We usually do little more than just watch the daily round of people, small boats and birds from dawn to night time. Our portion of this activity may (but not necessarily) consist of strolling, drinking, exploring, smoking, visiting, eating, shopping at Hortencia's (mostly aguacates, papayas, limons y tequila), plus various forms of artistic noodling, and canoodling.

We're leaving for our idyl on New Year's Day. This year we'll be there for an entire month.

Tuesday, December 17, 2013

Cold Coffee or Beer?

It's the shank of a dark, cold and foggy afternoon. I'm coasting on a gymrat high that I want to bring inside and channel.

I know that a quarter cuppa my ultra-strong joe, half and halved, barely sweetened, will keep my keen intellectual buzz going.

I also know that twelve ounces of a pretty decent India pale ale will taste pleasingly bitter and loosen me up a bit.

I'll go with the high/low approach and take both.


Monday, December 9, 2013

Cold Spell With Hummingbirds

Ice at the Victory Fountain, across the street
It's been five or six days now, seems longer. Sunny--that's a plus--but cold. Our trio of crows is sticking close together, more huddled than perched, on the utility pole at the corner. A squadron of Canada Geese has been wheeling around in the air.

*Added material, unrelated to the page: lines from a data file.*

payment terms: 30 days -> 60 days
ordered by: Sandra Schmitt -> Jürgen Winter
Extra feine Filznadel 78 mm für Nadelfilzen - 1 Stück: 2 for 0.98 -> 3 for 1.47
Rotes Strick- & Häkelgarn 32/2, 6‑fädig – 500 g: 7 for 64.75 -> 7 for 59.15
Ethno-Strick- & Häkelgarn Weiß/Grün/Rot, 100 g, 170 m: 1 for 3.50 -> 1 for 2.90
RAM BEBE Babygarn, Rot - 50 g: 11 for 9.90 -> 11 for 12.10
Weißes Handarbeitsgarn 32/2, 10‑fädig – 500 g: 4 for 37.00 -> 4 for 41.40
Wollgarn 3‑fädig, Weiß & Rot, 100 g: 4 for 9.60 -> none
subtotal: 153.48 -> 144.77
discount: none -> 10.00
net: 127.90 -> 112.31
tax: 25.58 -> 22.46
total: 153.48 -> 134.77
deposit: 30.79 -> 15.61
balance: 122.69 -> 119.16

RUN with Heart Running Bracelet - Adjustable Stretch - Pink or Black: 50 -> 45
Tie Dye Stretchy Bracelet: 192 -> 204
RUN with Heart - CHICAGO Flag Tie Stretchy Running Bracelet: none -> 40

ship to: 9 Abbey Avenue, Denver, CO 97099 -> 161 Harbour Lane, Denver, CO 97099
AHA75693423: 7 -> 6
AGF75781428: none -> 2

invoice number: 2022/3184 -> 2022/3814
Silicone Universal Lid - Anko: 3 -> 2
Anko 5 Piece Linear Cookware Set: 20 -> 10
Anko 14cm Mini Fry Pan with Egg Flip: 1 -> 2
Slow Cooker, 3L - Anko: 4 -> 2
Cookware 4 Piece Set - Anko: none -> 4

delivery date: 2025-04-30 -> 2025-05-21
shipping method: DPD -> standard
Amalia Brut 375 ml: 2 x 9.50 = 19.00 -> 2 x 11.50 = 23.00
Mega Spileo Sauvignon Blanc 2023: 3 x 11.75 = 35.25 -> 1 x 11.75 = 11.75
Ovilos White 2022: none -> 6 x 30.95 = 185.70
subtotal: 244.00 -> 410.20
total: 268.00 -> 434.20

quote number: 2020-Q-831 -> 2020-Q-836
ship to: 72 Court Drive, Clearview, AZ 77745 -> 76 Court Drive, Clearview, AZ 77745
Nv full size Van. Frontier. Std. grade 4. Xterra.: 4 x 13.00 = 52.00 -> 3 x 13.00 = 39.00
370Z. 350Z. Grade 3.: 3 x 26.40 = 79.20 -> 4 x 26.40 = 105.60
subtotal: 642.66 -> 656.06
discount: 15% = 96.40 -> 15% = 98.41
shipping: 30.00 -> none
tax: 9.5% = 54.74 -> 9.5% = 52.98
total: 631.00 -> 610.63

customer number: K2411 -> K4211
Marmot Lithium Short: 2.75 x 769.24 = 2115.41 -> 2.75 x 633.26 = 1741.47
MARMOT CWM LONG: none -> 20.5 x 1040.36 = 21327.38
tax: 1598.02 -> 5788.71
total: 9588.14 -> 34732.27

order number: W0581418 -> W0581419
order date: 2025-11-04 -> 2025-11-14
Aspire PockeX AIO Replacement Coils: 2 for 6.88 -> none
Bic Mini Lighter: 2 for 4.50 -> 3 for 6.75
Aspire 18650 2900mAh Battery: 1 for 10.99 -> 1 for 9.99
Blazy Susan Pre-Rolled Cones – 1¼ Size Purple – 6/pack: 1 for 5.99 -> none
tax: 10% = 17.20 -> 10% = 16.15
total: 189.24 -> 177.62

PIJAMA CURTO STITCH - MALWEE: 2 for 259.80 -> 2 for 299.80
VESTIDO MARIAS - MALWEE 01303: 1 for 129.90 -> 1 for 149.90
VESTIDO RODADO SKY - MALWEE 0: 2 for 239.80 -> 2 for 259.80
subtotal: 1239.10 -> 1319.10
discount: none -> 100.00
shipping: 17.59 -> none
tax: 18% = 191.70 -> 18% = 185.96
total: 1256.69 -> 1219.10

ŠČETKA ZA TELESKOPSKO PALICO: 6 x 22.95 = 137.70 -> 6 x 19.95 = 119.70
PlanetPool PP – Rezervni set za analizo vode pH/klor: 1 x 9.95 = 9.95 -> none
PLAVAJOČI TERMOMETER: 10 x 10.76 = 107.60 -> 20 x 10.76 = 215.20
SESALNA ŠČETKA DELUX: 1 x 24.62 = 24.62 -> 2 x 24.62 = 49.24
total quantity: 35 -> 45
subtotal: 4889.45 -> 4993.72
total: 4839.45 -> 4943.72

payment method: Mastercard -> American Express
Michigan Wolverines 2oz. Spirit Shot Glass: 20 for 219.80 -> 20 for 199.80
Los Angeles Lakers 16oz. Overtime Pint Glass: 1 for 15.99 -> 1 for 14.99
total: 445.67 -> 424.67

One of the Bills--our collective name for all the ruby-faced hummingbirds around here--has been in a territorial snit lately, rattling off a tsk-ing scold at any rival who gets near his feeder just outside my wife's window. He puffs out his iridescent chest, and blindingly thrums his little wings, holding himself in a dynamic but stationary posture of confrontation. The interloper zips away as Bill gives chase.
Bill, being Bill

Between these moments of drama, Bill poses and grooms himself, using the perch as a strop to straighten his needle-like bill. The sugar water in his feeder is mostly frozen; perhaps it's the cold that's making him so tetchy. Whatever--it's not long before we'll see another hyperactive skirmish. As she looks out her window at the nearby rhody upon which hangs the feeder, K gaily exclaims, "This is a hell of a lot better than watching television."